Age is a risk factor for the neurological decline and physical disability that characterize progressive multiple sclerosis (MS). The intestinal microbiota and the bioactive compounds it produces can influence aging, immunity, and the central nervous system (CNS). Here, we use an experimental autoimmune encephalomyelitis (EAE) model that mimics features of progressive MS in aged, but not young, mice to address the intersection of age and the microbiota on EAE outcomes. Although the microbiota of SJL/J mice aged under controlled laboratory conditions does not promote an ‘aged’ non-remitting EAE phenotype, young mice harboring heterochronic human fecal microbiota transplants (hFMT) developed a range of EAE phenotypes.
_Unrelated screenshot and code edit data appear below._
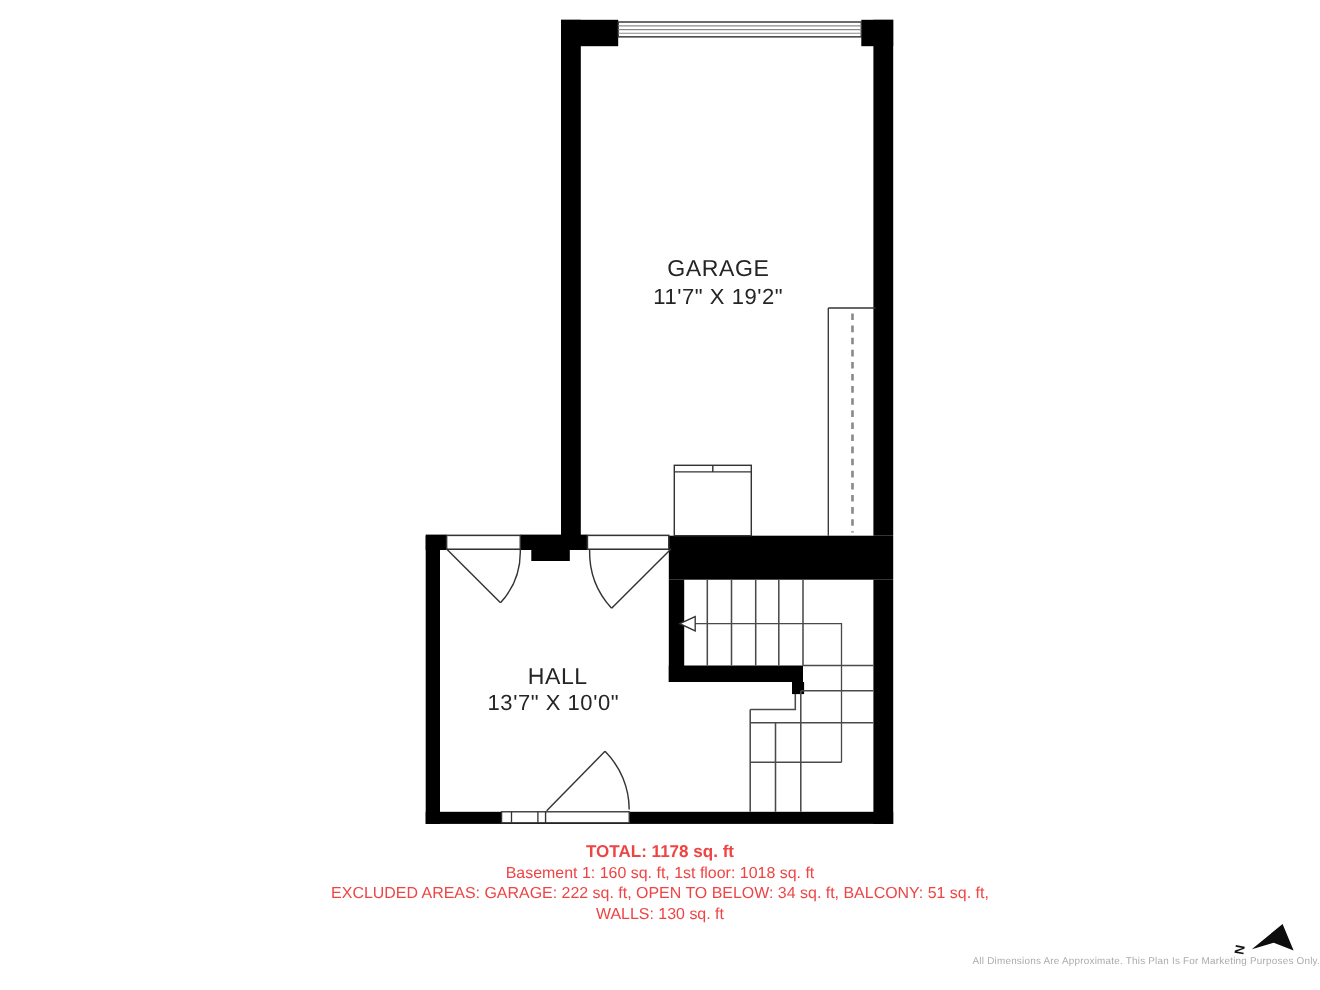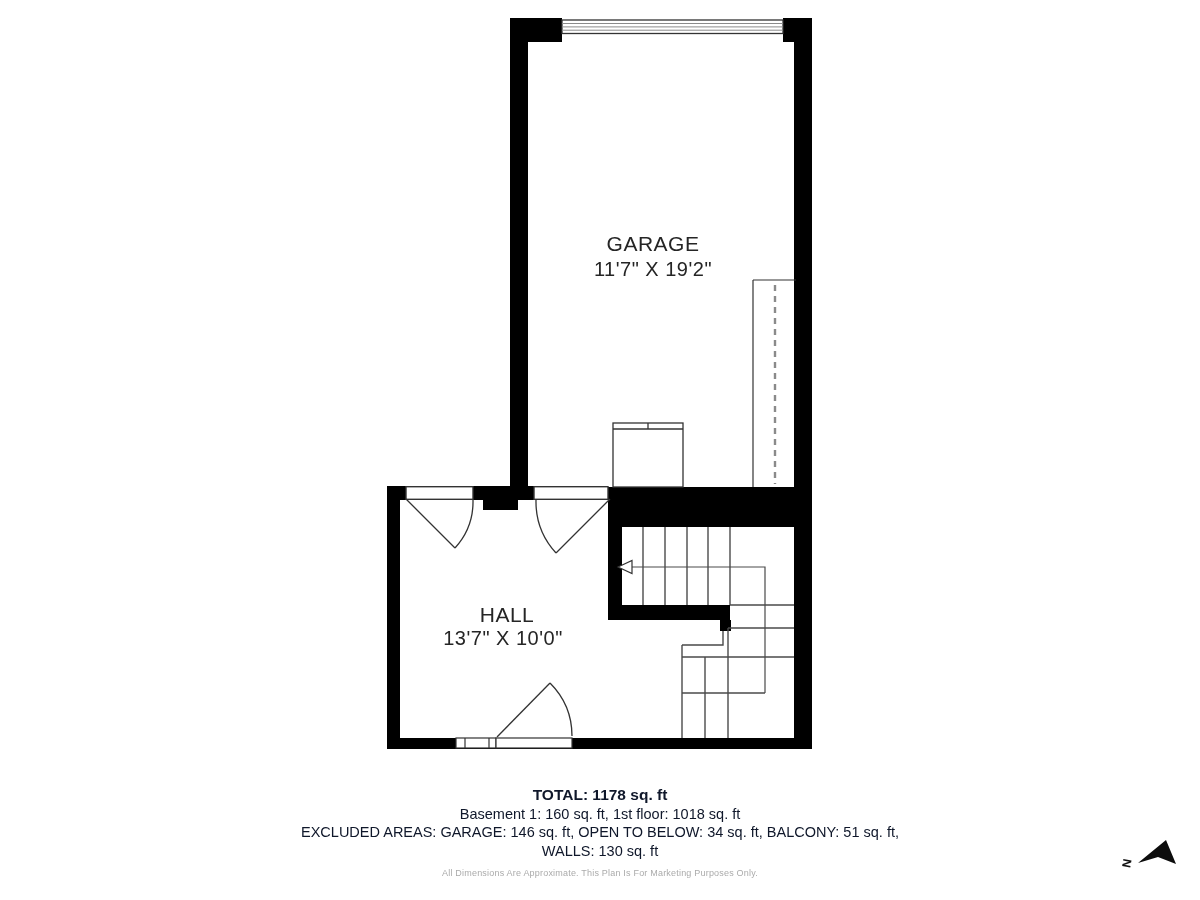"TOTAL: 1178 sq. ft" .summary { color: #0f172a -> #ef4444; top: 786px -> 766px }
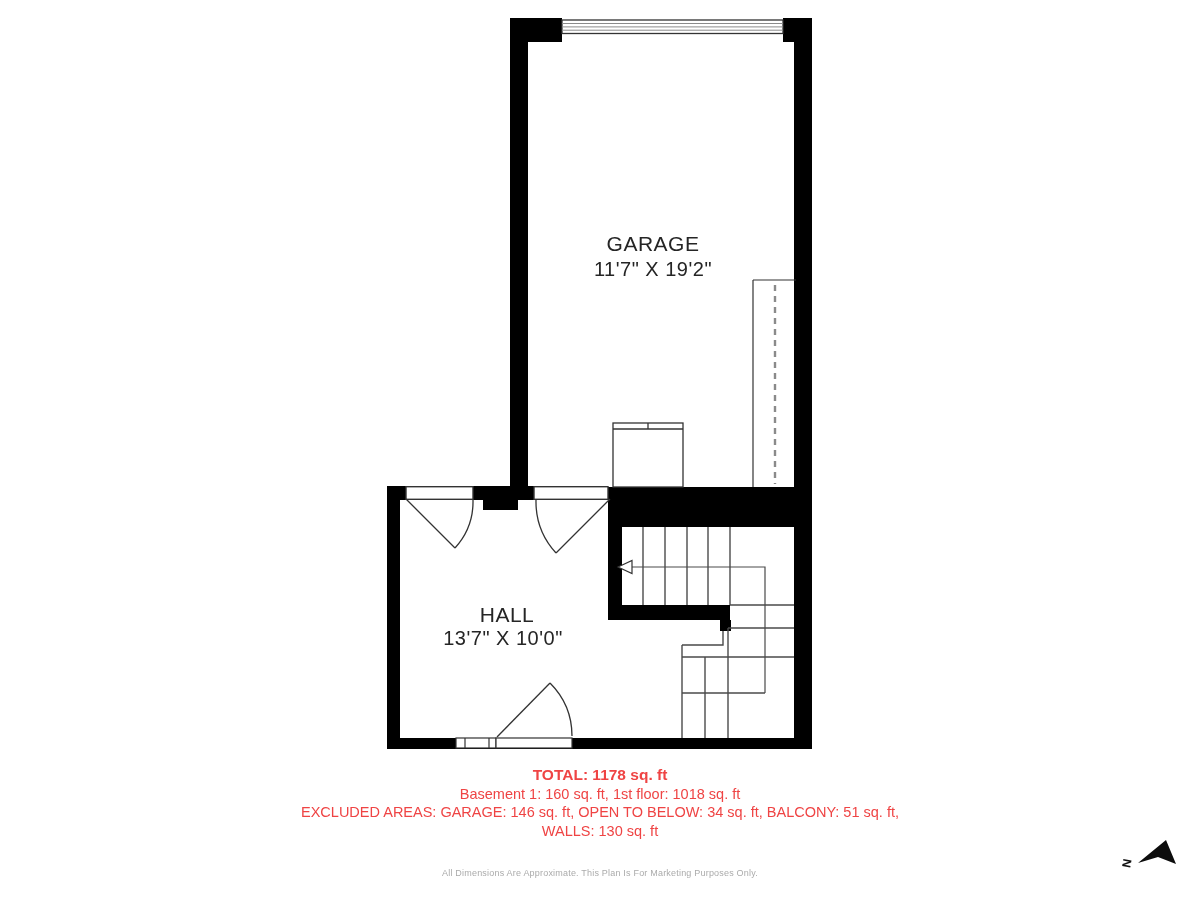"EXCLUDED AREAS: GARAGE: 146 sq." div { text: 146 -> 222 }
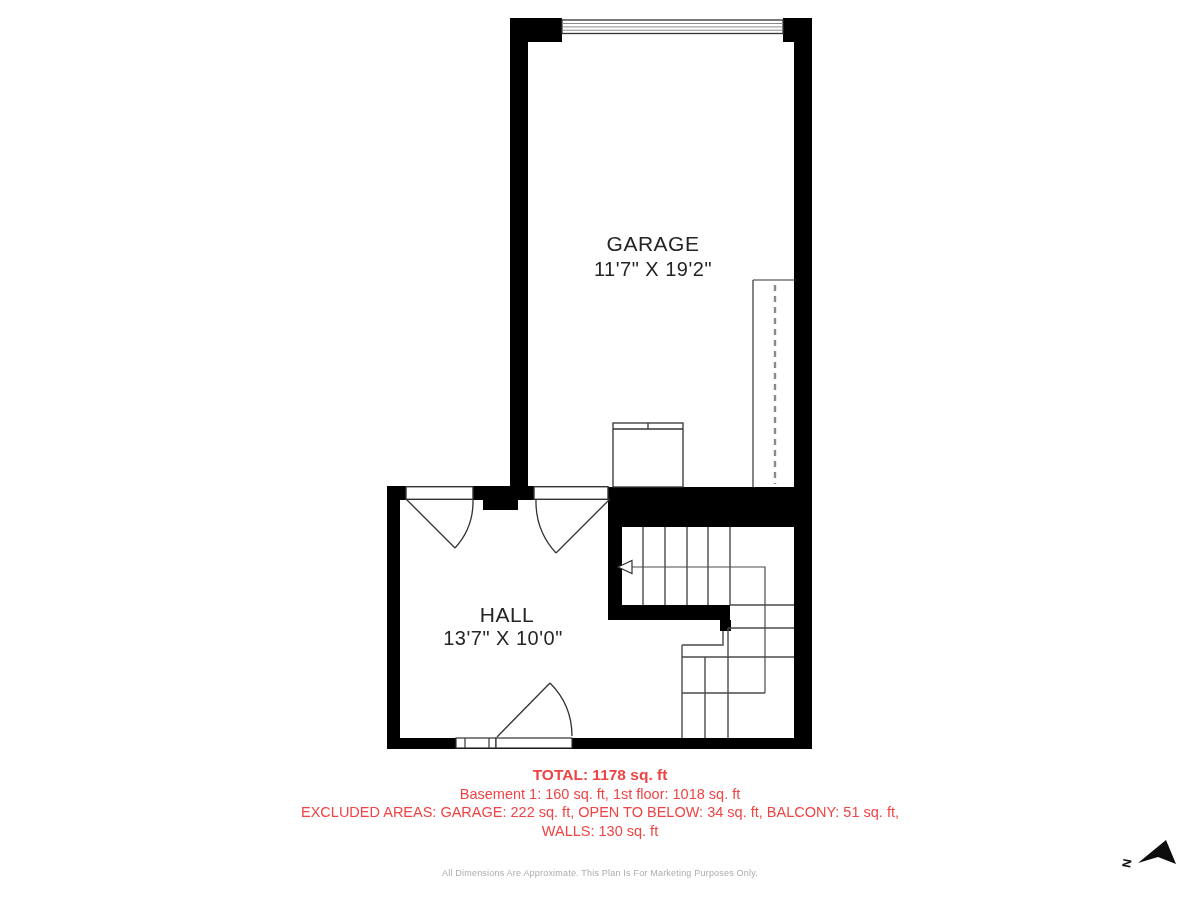"All Dimensions Are Approximate. This" .disclaimer { text-align: center -> right }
Metabolomic profiling of mice colonized with an aged hFMT that promoted non-remitting EAE indicated a severe reduction in circulating levels of the microbiota-derived tryptophan metabolite indole 3-propionic acid (IPA). IPA-supplementation enforced remission in mice colonized with the non-remitting hFMT, demonstrating the utility of this in vivo pipeline for discovering metabolites associated with progressive MS-like disease. Summary The microbiota is a critical determinant of disease susceptibility in mouse models of MS. Here, Pu & Fettig et al. demonstrate that disease outcomes (remitting or non-remitting) are microbiota-responsive, and describe an in vivo pipeline that can be mined for microbial metabolites with therapeutic potential for progressive MS.